EXERCISE DIRECTIONS: Return, without anything added, the lines from the one containing "99 min 33 472" through the end of the entries below, exactly as written.

DATASET RECORDS:
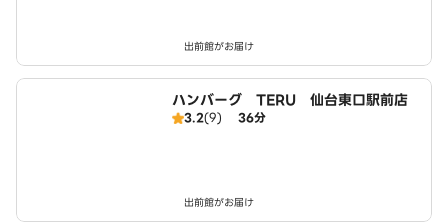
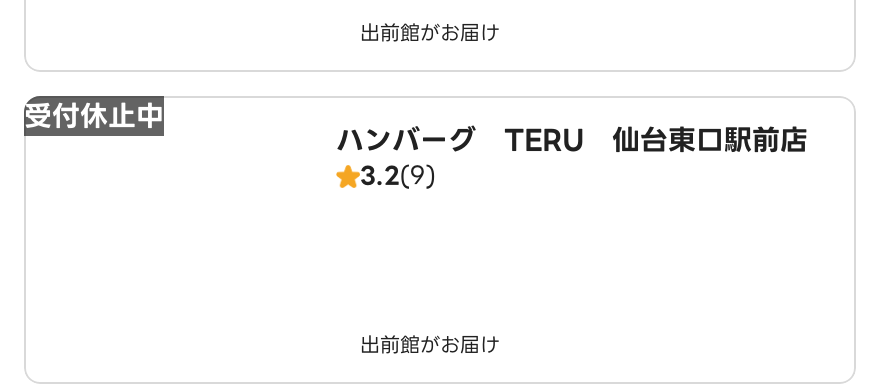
+ 受付休止中

- 36分
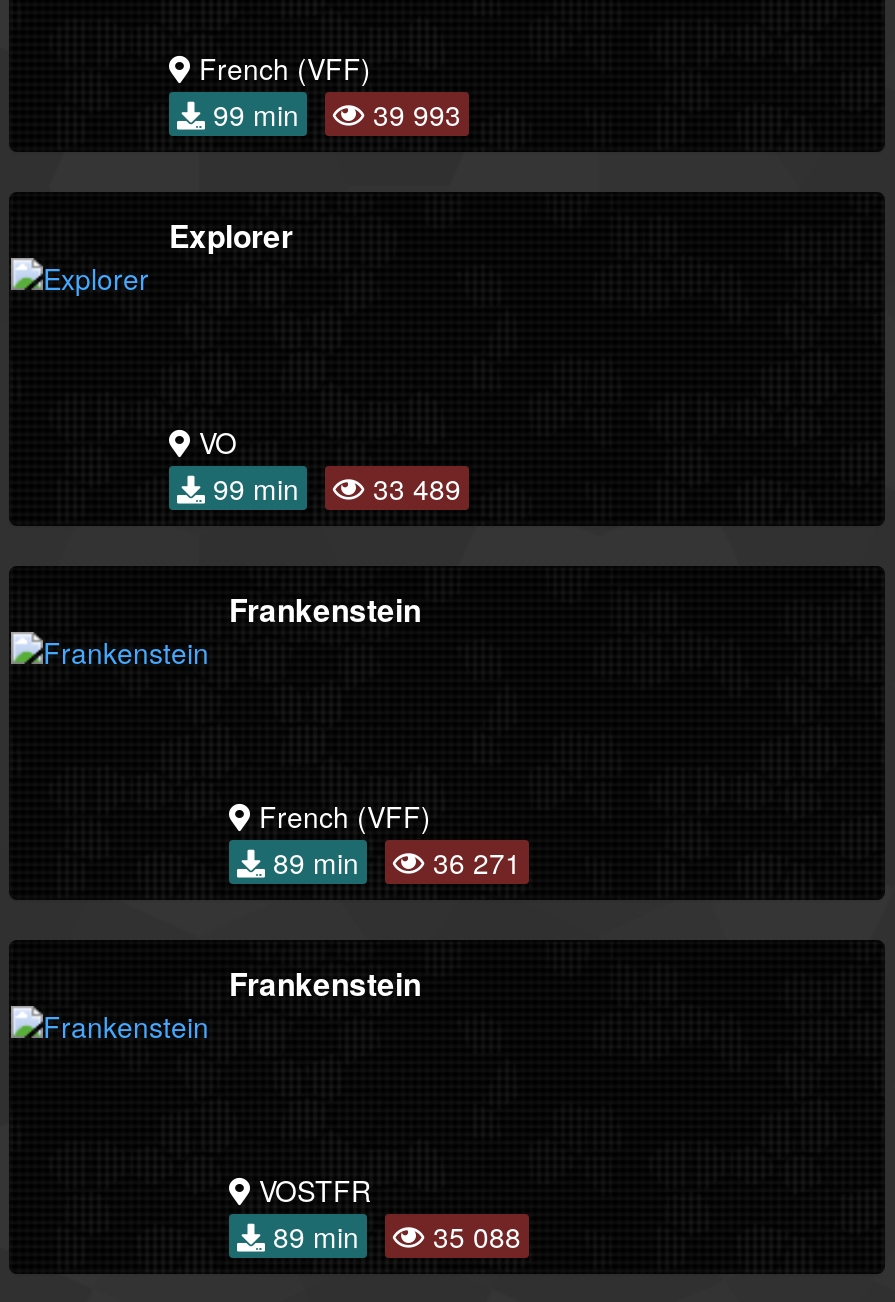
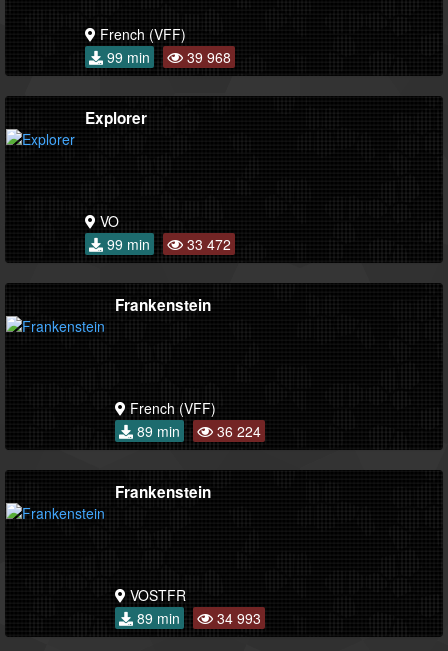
- 99 min 39 993
+ 99 min 39 968

- 99 min 33 489
+ 99 min 33 472

- 89 min 36 271
+ 89 min 36 224

- 89 min 35 088
+ 89 min 34 993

ANSWER SECTION:
+ 99 min 33 472

- 89 min 36 271
+ 89 min 36 224

- 89 min 35 088
+ 89 min 34 993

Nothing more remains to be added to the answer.